Having a mobile-responsive real estate website is no longer an option. It’s an absolute must. Potential clients no longer think you’re cutting edge for having one, they expect it. If someone hits your website from their smartphone or tablet and it looks bad or is difficult to navigate, they’ll immediately hit the back button and be off to another site.
Before I dive into a real estate specific example, here’s a quick rundown of what a mobile-responsive site is (and what it’s not). Without getting too technical, a mobile-responsive website is a site that’s built to automatically adjust (respond) to the screen it’s being displayed on. It’s not a “mobile version” of your website with a different URL (this gained some popularity a few years back, but actually has some negative effects on SEO, etc.). A mobile-responsive site changes the way it displays your layout and content based on the size and capabilities of the device it’s being viewed on. For instance, text might get bigger so it’s easier to read. Multiple images may stack into one column so they’re easier to see. Buttons may display larger so they’re easier to push (my fat thumbs always appreciate this). The whole point is to make the visitor’s experience as smooth as possible. They should never have to zoom in or out, scroll left or right, or try to tap a link five times before they hit it.

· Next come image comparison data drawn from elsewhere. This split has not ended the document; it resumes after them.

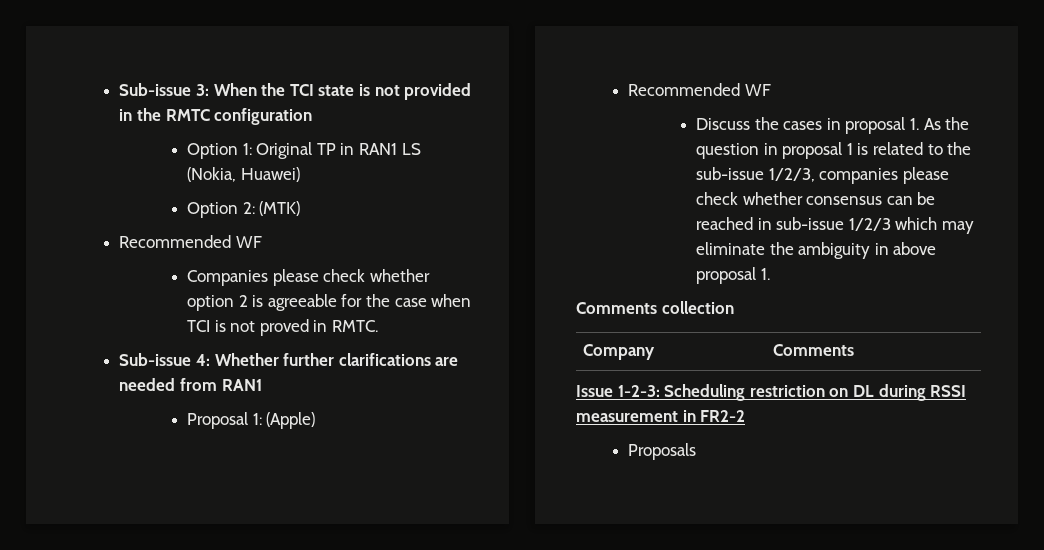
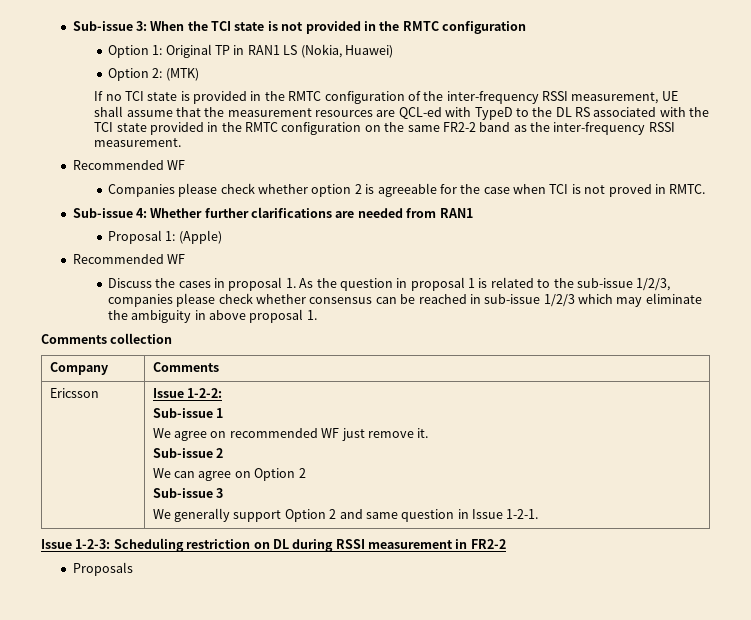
+ If no TCI state is provided in the RMTC configuration of the inter-frequency RSSI measurement, UE shall assume that the measurement resources are QCL-ed with TypeD to the DL RS associated with the TCI state provided in the RMTC configuration on the same FR2-2 band as the inter-frequency RSSI measurement.
+ Ericsson | Issue 1-2-2:
+ Sub-issue 1
+ We agree on recommended WF just remove it.
+ Sub-issue 2
+ We can agree on Option 2
+ Sub-issue 3
+ We generally support Option 2 and same question in Issue 1-2-1.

Here’s a great video of Google’s Pete LePage explaining this concept visually:
This is especially important when it comes to real estate websites. With the amount of web traffic that is now occurring on mobile devices (anywhere from 30-60 percent according to different reports) you simply can’t afford to lose those potential leads because of a bad experience on your website. Imagine a couple driving around looking at homes. They see your sign in front of a house they think looks great, so they type in your URL on their iPhone, but after a few seconds, they can’t find the home, see the pictures, or easily complete a form to request more information, so they just go to Zillow and end up in the hands of your competition because they’re paying Zillow for leads. Ouch.